• [What you need to do] Report every line below that carries the word "functional".

• [Data to process]
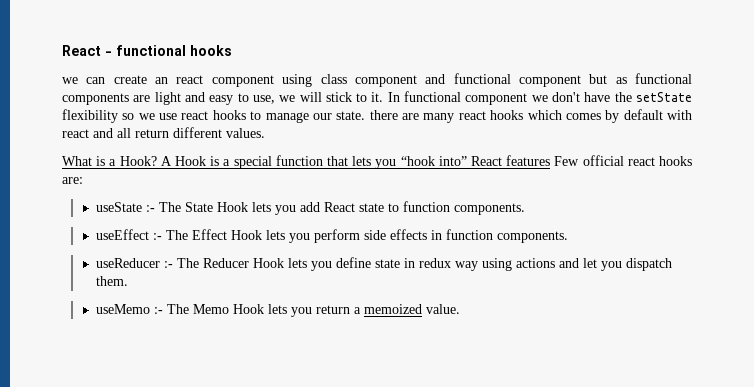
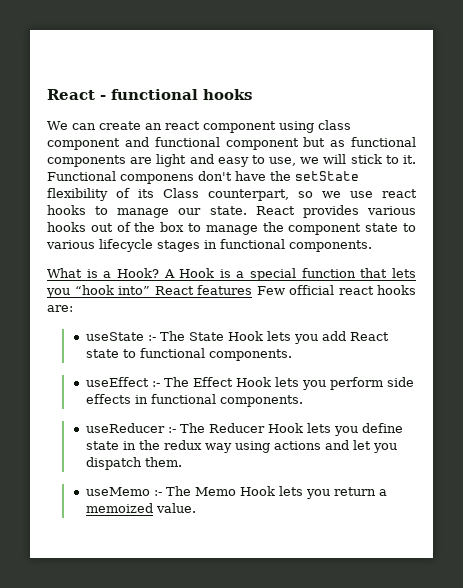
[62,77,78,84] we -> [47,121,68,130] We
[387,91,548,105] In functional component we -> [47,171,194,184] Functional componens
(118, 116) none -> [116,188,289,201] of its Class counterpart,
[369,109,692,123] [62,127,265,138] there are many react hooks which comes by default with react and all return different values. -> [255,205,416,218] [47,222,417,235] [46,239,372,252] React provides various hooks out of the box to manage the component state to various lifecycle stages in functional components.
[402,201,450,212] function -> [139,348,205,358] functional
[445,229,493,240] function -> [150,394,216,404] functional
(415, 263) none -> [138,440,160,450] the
--
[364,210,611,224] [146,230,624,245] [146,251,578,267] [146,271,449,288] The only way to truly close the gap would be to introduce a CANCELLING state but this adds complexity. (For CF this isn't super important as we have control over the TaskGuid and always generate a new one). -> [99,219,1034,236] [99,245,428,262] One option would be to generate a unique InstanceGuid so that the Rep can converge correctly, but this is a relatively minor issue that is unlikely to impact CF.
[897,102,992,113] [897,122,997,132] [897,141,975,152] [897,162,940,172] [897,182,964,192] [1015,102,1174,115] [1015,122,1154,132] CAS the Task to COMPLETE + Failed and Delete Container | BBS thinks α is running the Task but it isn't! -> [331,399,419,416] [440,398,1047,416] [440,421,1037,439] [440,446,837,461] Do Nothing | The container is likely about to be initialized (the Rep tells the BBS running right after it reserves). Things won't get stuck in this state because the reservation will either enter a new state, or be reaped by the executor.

• [Answer box]
[387,91,548,105] In functional component we -> [47,171,194,184] Functional componens
[369,109,692,123] [62,127,265,138] there are many react hooks which comes by default with react and all return different values. -> [255,205,416,218] [47,222,417,235] [46,239,372,252] React provides various hooks out of the box to manage the component state to various lifecycle stages in functional components.
[402,201,450,212] function -> [139,348,205,358] functional
[445,229,493,240] function -> [150,394,216,404] functional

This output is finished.